ABOUT THIS EXERCISE:
The entries below contain pictures. Retype everything except those pictures, exactly as given.

BEGIN RECORDED INFORMATION

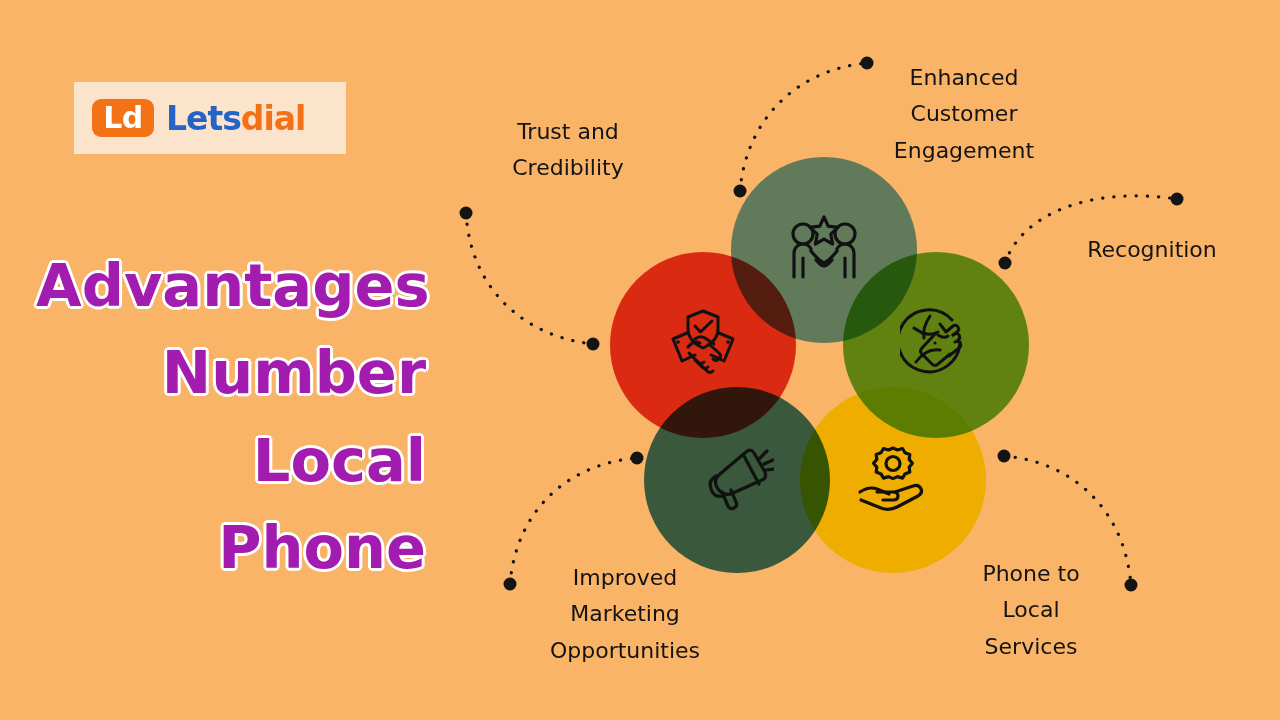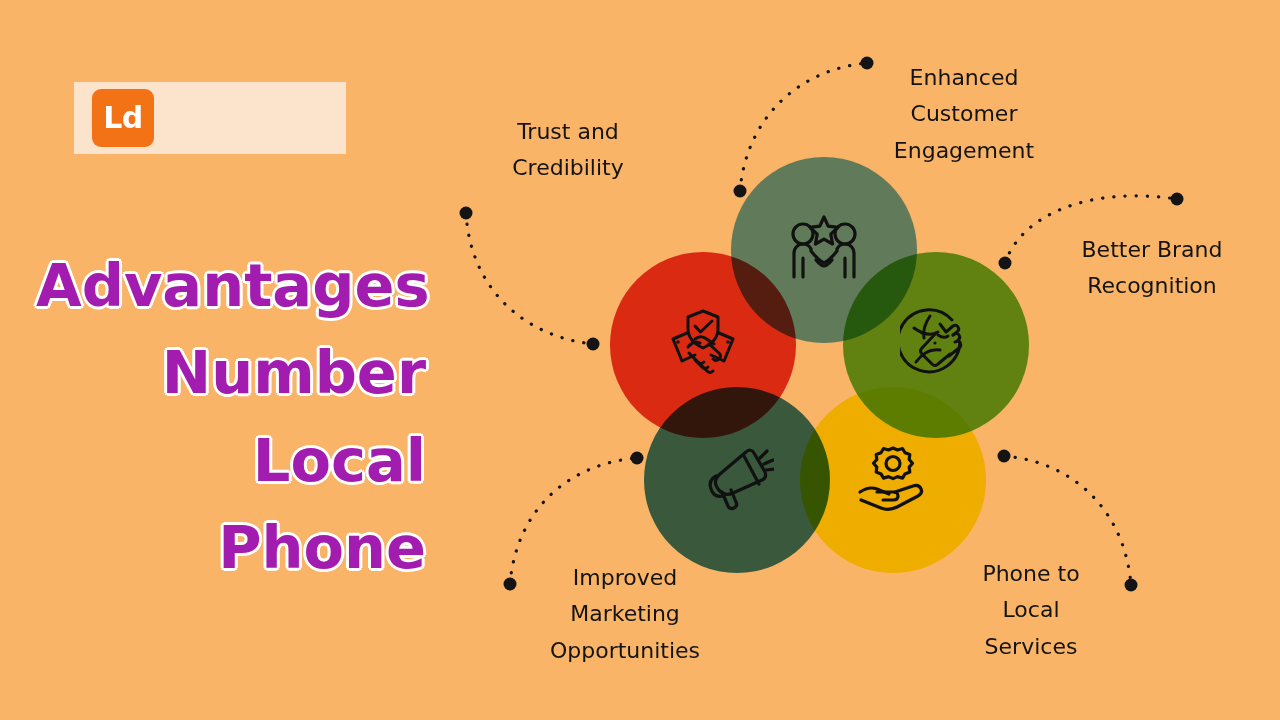--- a/index.html
+++ b/index.html
@@ -28,21 +28,21 @@
     width: 272px;
     height: 72px;
     background: #FBE3CC;
     display: flex;
     align-items: center;
     padding-left: 18px;
     box-sizing: border-box;
   }
   .logo-mark {
     width: 62px;
-    height: 58px;
+    height: 38px;
     background: #F47216;
     border-radius: 9px;
     display: flex;
     align-items: center;
     justify-content: center;
     color: #FFFFFF;
     font-size: 30px;
     font-weight: bold;
     font-family: "DejaVu Sans", sans-serif;
     letter-spacing: -0.5px;
@@ -141,20 +141,21 @@
   }
   .conn-dot { fill: #141414; }
 </style>
 </head>
 <body>
 
 <div class="canvas">
 
   <div class="logo-box">
     <div class="logo-mark">Ld</div>
+    <div class="logo-word"><span class="logo-lets">Lets</span><span class="logo-dial">dial</span></div>
   </div>
 
   <div class="headline">
     <span>Advantages</span>
     <span>Number</span>
     <span>Local Phone</span>
   </div>
 
   <div class="venn">
     <div class="circle c-blue"></div>
@@ -260,21 +261,20 @@
     <span>Credibility</span>
   </div>
 
   <div class="label lbl-engagement">
     <span>Enhanced</span>
     <span>Customer</span>
     <span>Engagement</span>
   </div>
 
   <div class="label lbl-brand">
-    <span>Better Brand</span>
     <span>Recognition</span>
   </div>
 
   <div class="label lbl-services">
     <span>Phone to</span>
     <span>Local</span>
     <span>Services</span>
   </div>
 
   <div class="label lbl-marketing">

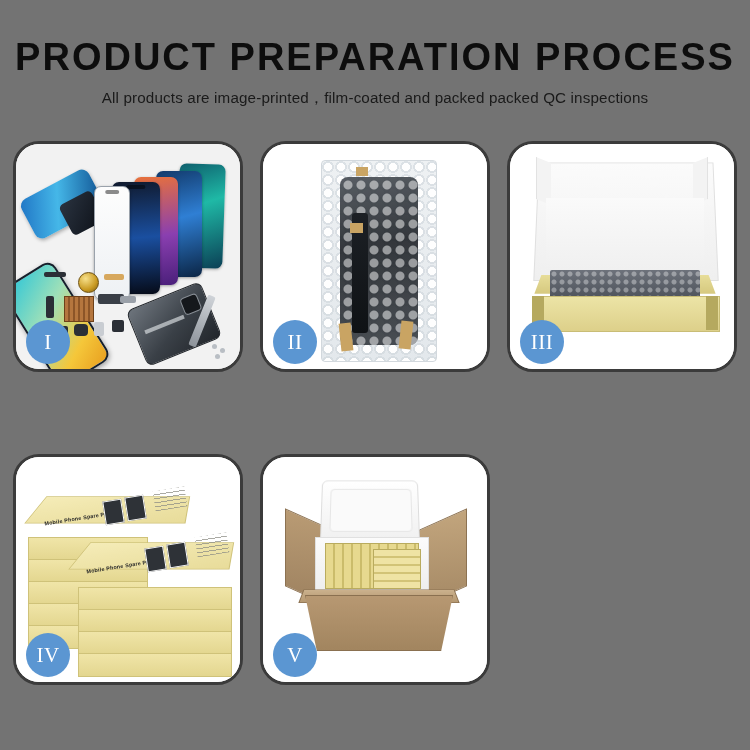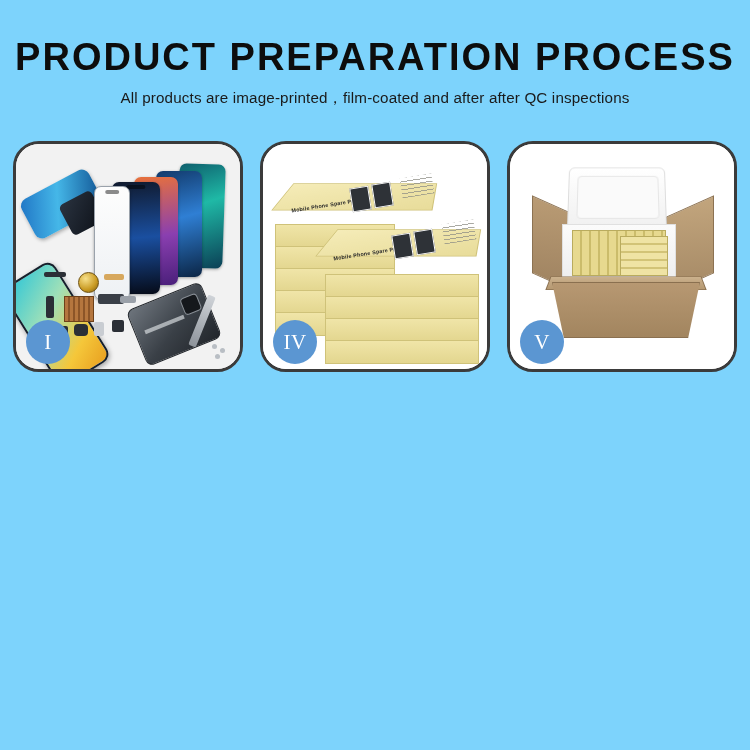--- a/index.html
+++ b/index.html
@@ -12,21 +12,21 @@
     height: 750px;
     font-family: "Liberation Sans", sans-serif;
     overflow: hidden;
     position: relative;
   }
 
   .page {
     width: 750px;
     height: 750px;
     position: relative;
-    background: #7dd3fc;
+    background: #737373;
   }
 
   
   .header {
     text-align: center;
     padding-top: 38px;
   }
   .title {
     font-family: "Liberation Sans", sans-serif;
     font-size: 38px;
@@ -445,21 +445,21 @@
     width: 2px; height: 116px; background: #8a6e50; opacity: .7;
   }
 </style>
 </head>
 <body>
 
 <div class="page">
 
   <div class="header">
     <div class="title">PRODUCT PREPARATION PROCESS</div>
-    <div class="subtitle">All products are image-printed，film-coated and after after QC inspections</div>
+    <div class="subtitle">All products are image-printed，film-coated and packed packed QC inspections</div>
   </div>
 
   <div class="grid">
 
     <div class="panel">
       <div class="panel-inner p1">
         <div class="ph-blue-tilt"></div>
         <div class="ph-blue-tilt-2"></div>
         <div class="ph ph-1"></div>
         <div class="ph ph-2"></div>
@@ -485,21 +485,48 @@
         <div class="phone-back">
           <span class="cam"></span>
           <span class="strip"></span>
         </div>
         <div class="screwdriver"></div>
         <div class="screws"></div>
       </div>
       <div class="badge">I</div>
     </div>
 
-
+    <div class="panel">
+      <div class="panel-inner p2">
+        <div class="bubble-bag">
+          <div class="screen-inside"></div>
+          <div class="flex-strip"></div>
+          <div class="tape-1"></div>
+          <div class="tape-2"></div>
+          <div class="tape-3"></div>
+          <div class="tape-4"></div>
+        </div>
+      </div>
+      <div class="badge">II</div>
+    </div>
+
+    <div class="panel">
+      <div class="panel-inner p3">
+        <div class="box3-lid"></div>
+        <div class="box3-lid-flapL"></div>
+        <div class="box3-lid-flapR"></div>
+        <div class="box3-foam"></div>
+        <div class="box3-rim"></div>
+        <div class="box3-content"></div>
+        <div class="box3-front"></div>
+        <div class="box3-front-left"></div>
+        <div class="box3-front-right"></div>
+      </div>
+      <div class="badge">III</div>
+    </div>
 
     <div class="panel">
       <div class="panel-inner p4">
         <div class="stack">
 
           <div class="sbox" style="left:6px;  top:62px;  width:118px;"></div>
           <div class="sbox" style="left:6px;  top:84px;  width:118px;"></div>
           <div class="sbox" style="left:6px;  top:106px; width:118px;"></div>
           <div class="sbox" style="left:6px;  top:128px; width:118px;"></div>
           <div class="sbox" style="left:6px;  top:150px; width:118px;"></div>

END RECORDED INFORMATION

TASK ANSWER:
--- a/index.html
+++ b/index.html
@@ -28,21 +28,21 @@
     width: 272px;
     height: 72px;
     background: #FBE3CC;
     display: flex;
     align-items: center;
     padding-left: 18px;
     box-sizing: border-box;
   }
   .logo-mark {
     width: 62px;
-    height: 58px;
+    height: 38px;
     background: #F47216;
     border-radius: 9px;
     display: flex;
     align-items: center;
     justify-content: center;
     color: #FFFFFF;
     font-size: 30px;
     font-weight: bold;
     font-family: "DejaVu Sans", sans-serif;
     letter-spacing: -0.5px;
@@ -141,20 +141,21 @@
   }
   .conn-dot { fill: #141414; }
 </style>
 </head>
 <body>
 
 <div class="canvas">
 
   <div class="logo-box">
     <div class="logo-mark">Ld</div>
+    <div class="logo-word"><span class="logo-lets">Lets</span><span class="logo-dial">dial</span></div>
   </div>
 
   <div class="headline">
     <span>Advantages</span>
     <span>Number</span>
     <span>Local Phone</span>
   </div>
 
   <div class="venn">
     <div class="circle c-blue"></div>
@@ -260,21 +261,20 @@
     <span>Credibility</span>
   </div>
 
   <div class="label lbl-engagement">
     <span>Enhanced</span>
     <span>Customer</span>
     <span>Engagement</span>
   </div>
 
   <div class="label lbl-brand">
-    <span>Better Brand</span>
     <span>Recognition</span>
   </div>
 
   <div class="label lbl-services">
     <span>Phone to</span>
     <span>Local</span>
     <span>Services</span>
   </div>
 
   <div class="label lbl-marketing">

--- a/index.html
+++ b/index.html
@@ -12,21 +12,21 @@
     height: 750px;
     font-family: "Liberation Sans", sans-serif;
     overflow: hidden;
     position: relative;
   }
 
   .page {
     width: 750px;
     height: 750px;
     position: relative;
-    background: #7dd3fc;
+    background: #737373;
   }
 
   
   .header {
     text-align: center;
     padding-top: 38px;
   }
   .title {
     font-family: "Liberation Sans", sans-serif;
     font-size: 38px;
@@ -445,21 +445,21 @@
     width: 2px; height: 116px; background: #8a6e50; opacity: .7;
   }
 </style>
 </head>
 <body>
 
 <div class="page">
 
   <div class="header">
     <div class="title">PRODUCT PREPARATION PROCESS</div>
-    <div class="subtitle">All products are image-printed，film-coated and after after QC inspections</div>
+    <div class="subtitle">All products are image-printed，film-coated and packed packed QC inspections</div>
   </div>
 
   <div class="grid">
 
     <div class="panel">
       <div class="panel-inner p1">
         <div class="ph-blue-tilt"></div>
         <div class="ph-blue-tilt-2"></div>
         <div class="ph ph-1"></div>
         <div class="ph ph-2"></div>
@@ -485,21 +485,48 @@
         <div class="phone-back">
           <span class="cam"></span>
           <span class="strip"></span>
         </div>
         <div class="screwdriver"></div>
         <div class="screws"></div>
       </div>
       <div class="badge">I</div>
     </div>
 
-
+    <div class="panel">
+      <div class="panel-inner p2">
+        <div class="bubble-bag">
+          <div class="screen-inside"></div>
+          <div class="flex-strip"></div>
+          <div class="tape-1"></div>
+          <div class="tape-2"></div>
+          <div class="tape-3"></div>
+          <div class="tape-4"></div>
+        </div>
+      </div>
+      <div class="badge">II</div>
+    </div>
+
+    <div class="panel">
+      <div class="panel-inner p3">
+        <div class="box3-lid"></div>
+        <div class="box3-lid-flapL"></div>
+        <div class="box3-lid-flapR"></div>
+        <div class="box3-foam"></div>
+        <div class="box3-rim"></div>
+        <div class="box3-content"></div>
+        <div class="box3-front"></div>
+        <div class="box3-front-left"></div>
+        <div class="box3-front-right"></div>
+      </div>
+      <div class="badge">III</div>
+    </div>
 
     <div class="panel">
       <div class="panel-inner p4">
         <div class="stack">
 
           <div class="sbox" style="left:6px;  top:62px;  width:118px;"></div>
           <div class="sbox" style="left:6px;  top:84px;  width:118px;"></div>
           <div class="sbox" style="left:6px;  top:106px; width:118px;"></div>
           <div class="sbox" style="left:6px;  top:128px; width:118px;"></div>
           <div class="sbox" style="left:6px;  top:150px; width:118px;"></div>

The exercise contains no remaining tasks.